In the summer of 1952, we boarded a special train in Junction City, Kansas, and I remember riding it to a siding at Fort Riley, where the horses and equipment were loaded. The three teams left for a European tour leading up to the Helsinki Olympics.
One thing about training teams that has not changed is the continuing need for European exposure before big competitions. The horses crossed the Atlantic on a British cargo ship, the Parthia, and once they got to Europe they traveled by rail, as horse vans were not yet in general usage.
Helsinki was a lovely venue for the equestrian part of the 1952 Games, but given my age at the time, I was far more interested in watching the sinister-appearing KGB agents hustle the Soviet Union’s riders out of a van and into locked stables than I was in the fact that the USET won bronze medals in both eventing and show-jumping.
This was the first instance I can recall of the trend towards the politicization of the Olympics, but the Games have never been as pure as their founder, Baron Pierre de Coubertin, would have wanted us to believe.
I wasn’t around yet, but my parents were in the stands in 1936 at the Berlin Olympics when Hitler refused to award the gold medal to Jesse Owens, an African American who won the 100 meters. This trend has continued in various forms with the Communist riots and Black Power protest in 1968 in Mexico City, the Black September terrorists’ murder of the Israeli athletes in Munich in 1972, and the U.S. and Soviet boycotts of the 1980 and 1984 Games.
As a personal aside, my oldest brother, Jeb Wofford, was on the bronze medal eventing team at Helsinki. The average age of the riders on the eventing team that year was 20, and the average age of the horses was 7, quite a contrast with riders and horses of today.

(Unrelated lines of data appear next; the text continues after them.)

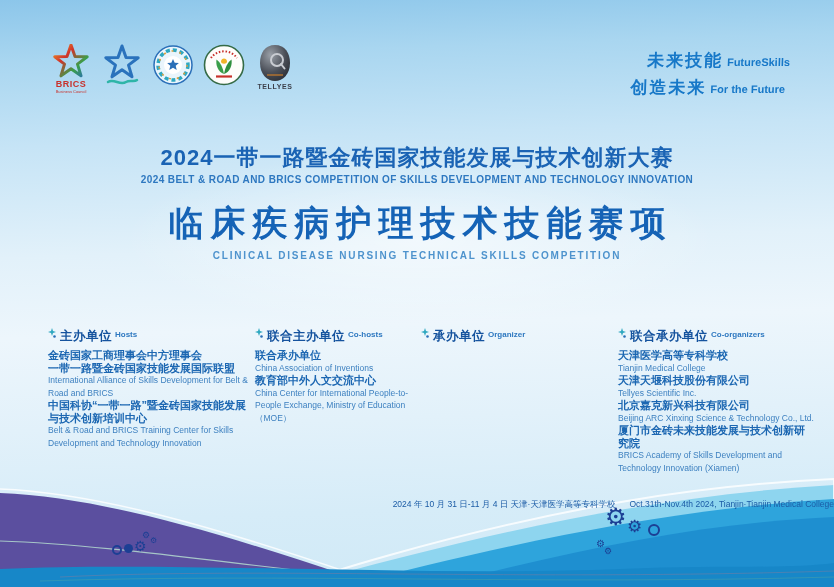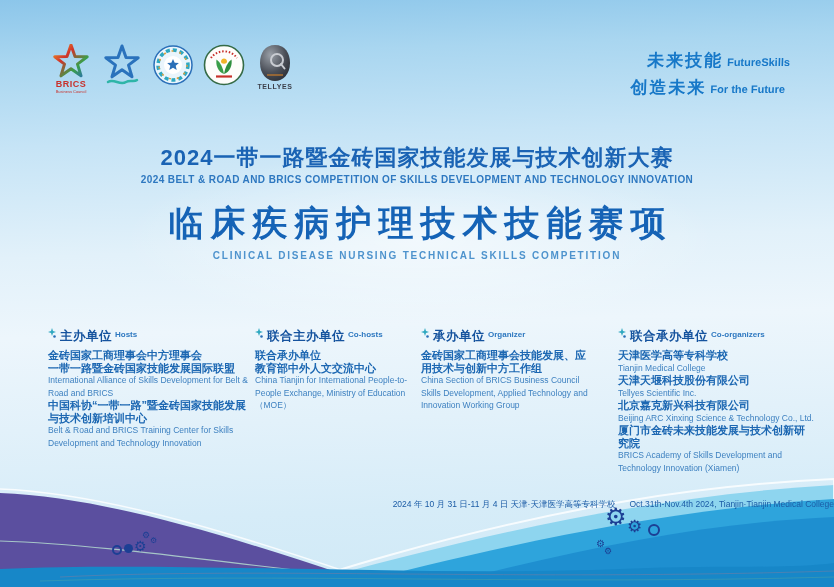"金砖国家工商理事会技能发展、应用技术与创新中方工作组" div { html: <div> <div>金砖国家工商理事会技能发展、应用技术与创新中方工作组</div> <div>China Section of BRICS Business Council Skills Development, Applied Technology and Innovation Working Group</div> </div> -> none }
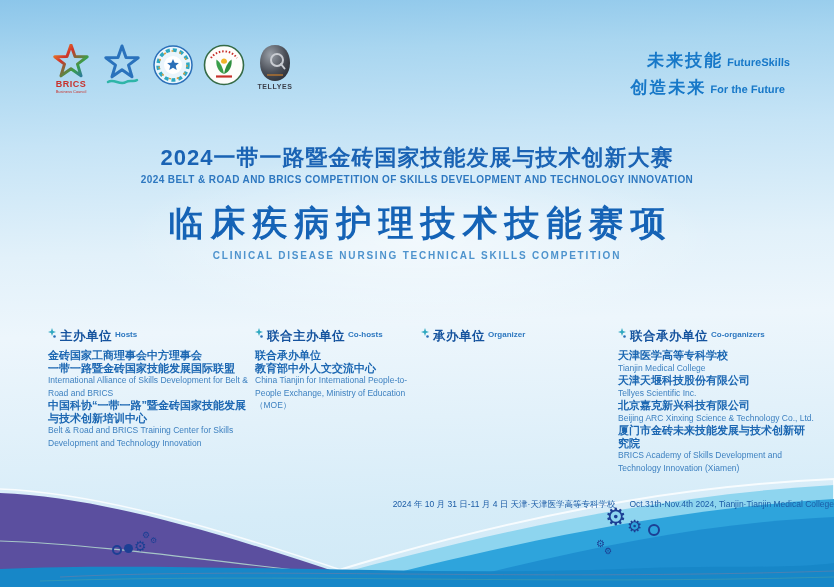"China Association of Inventions" div.item-en { html: none -> <div>China Association of Inventions</div> }
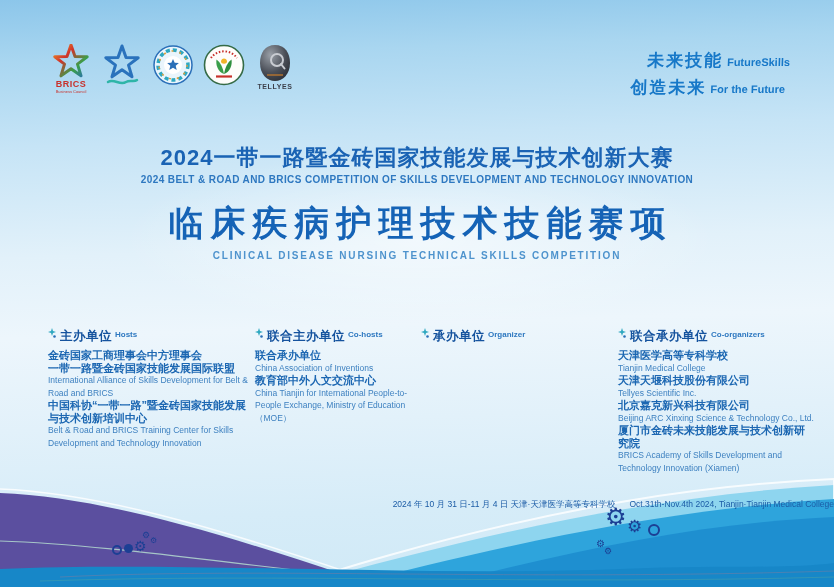"China Tianjin for International" div.item-en { text: Tianjin -> Center }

The Olympic team horses traveled by air for the first time in 1956. This was considered cutting edge, because before that time travel to Europe entailed a lengthy sea voyage. Sea travel continued to be the only option for some horses.
In 1972 Sloopy, Neal Shapiro’s ride on the show-jumping team, had to travel by sea. He had been left behind from the 1971 tour because he had a fit before the plane took off. The extra trouble was worth it, as Neal and Sloopy won an individual bronze medal in Munich.
The USET was understandably reluctant to ship a horse by air that had a history of traveling badly. Markham, Mike Plumb’s ride for the 1964 Tokyo Olympics in eventing, had thrown a high-altitude fit between JFK and O’Hare, and had to be destroyed en route.
The 1956 Olympics were held in Melbourne, Australia, but the equestrian disciplines took place in Stockholm, Sweden, due to the equine quarantine regulations in force in Australia at that time. Stockholm had been the site of the 1912 Olympics as well as the first time that equestrian disciplines had appeared on the Olympic schedule of competitions, so the basic facilities were in place.
Fortunately, by 1956 I was housebroken, so the police did not have to chase me away from the base of the tower containing the Olympic torch. My middle brother, Warren Wofford, was the reserve rider for the U.S. show-jumping team, and I was too busy fighting with him to get into too much trouble otherwise.
The 1956Olympics used the same equestrian stadium that had been constructed for the 1912 Games. This is a very warm, intimate brick structure, and when the stadium was once again used for the 1990 World Games, I went to the same seats we had in 1956 and sat there for a moment and thought about all the wonderful horses and riders I had watched in that stadium.
I’ve seen horse sports change over the past 60 years, and not always for the better. Yet, I feel sorry for people who have not been involved with horses as I have been, because I have truly been blessed.
Yes, changes have occurred, but the people involved retain their love of horses, and the horses remain the same wonderful creatures they have always been. They inspire us, and they make us better, just for our being around them.